TUSCUMBIA, Ala. — A Tuscumbia business owner says he is overwhelmed at the amount of unemployment claims he’s received over the past year.
William Foster is frustrated. As a business owner he said the pandemic has been hard on him, but people who fraudulently take advantage of programs like unemployment assistance have made things even more difficult.
“I am getting two to three fraudulent claims a week where I’ve exceeded well over thirty in the past few months,” Foster said.
Foster is the owner of the Rattlesnake Saloon in Tuscumbia and said early in the pandemic, he did have to let two employees go who then filed for unemployment. He said when he noticed a third claim come in the mail, he had a few questions.
“So I picked it up, looked at it and the name was just totally unfamiliar,” Foster said. “And I’m thinking, I’m like, ‘who is this person?’ So, the first thing I did, I called all my managers like, ‘hey, did we have this person work for me last year during this time because I don’t know this person,’ and they’re like, ‘no, no, no, nobody knows this person.’”
Foster said he reported the fraudulent claim on the Alabama Department of Labor website but added as time went on, the claims just kept coming—all with different names.
Foster posted on Facebook asking if any other businesses have received fraudulent claims and he received dozens of responses.
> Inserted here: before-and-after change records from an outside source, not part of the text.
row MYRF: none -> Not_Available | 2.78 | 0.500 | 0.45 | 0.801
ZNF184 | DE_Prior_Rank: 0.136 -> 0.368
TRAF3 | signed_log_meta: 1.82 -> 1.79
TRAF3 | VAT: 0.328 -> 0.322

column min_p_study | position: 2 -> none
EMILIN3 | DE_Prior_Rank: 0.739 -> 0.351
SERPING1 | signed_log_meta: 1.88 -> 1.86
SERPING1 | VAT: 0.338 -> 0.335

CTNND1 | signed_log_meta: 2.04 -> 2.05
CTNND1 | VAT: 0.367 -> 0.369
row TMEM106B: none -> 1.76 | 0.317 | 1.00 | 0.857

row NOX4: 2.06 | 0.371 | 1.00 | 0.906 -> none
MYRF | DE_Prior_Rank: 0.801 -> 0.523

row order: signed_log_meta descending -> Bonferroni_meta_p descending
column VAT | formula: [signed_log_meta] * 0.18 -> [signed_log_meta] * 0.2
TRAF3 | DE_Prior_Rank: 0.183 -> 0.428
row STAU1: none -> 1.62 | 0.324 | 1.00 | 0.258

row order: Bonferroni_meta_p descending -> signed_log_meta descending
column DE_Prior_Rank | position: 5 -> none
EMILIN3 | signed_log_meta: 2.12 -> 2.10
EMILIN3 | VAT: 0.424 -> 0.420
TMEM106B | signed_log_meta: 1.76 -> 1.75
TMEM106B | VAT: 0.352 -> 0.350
One recipient is Tuscumbia Retail Development’s Fiddledee D! store, a nonprofit that doesn’t have paid employees, only volunteers.
“I thought it was a check coming to a small business and when I opened it up, I was shocked,” Tuscumbia Retail Development President May Woodie Christopher said. “We’re at the very beginning on the defense trying to put this fire out because if they go on and issue checks, then it’s going to fall back on us.”
Foster said the increase in unemployment fraud amid the pandemic is affecting the amount of time the state has to address the claims.
“They’re not answering the phones, they’re not returning calls, they’re so backed up you have to go online and fill out a form through their fraudulent claims,” Foster said. “Well, that’s all fine and dandy but they’re all time sensitive.”
On the claims, it lists a date that the ADOL must receive a response from the employer, however, Foster said he’s receiving them in the mail after the deadline.
“Because of that, they’re already passing some through,” Foster said. “I’ve got some paperwork that is actually eligible to draw unemployment from me and has never worked for me.”
Foster said he doesn’t see the issue stopping while unemployment aid for those affected by the pandemic is extended through September but hopes the state will find an alternate solution when dealing with fraudulent claims.
ADOL said if an individual is caught committing unemployment fraud, they could be charged at the state and federal level.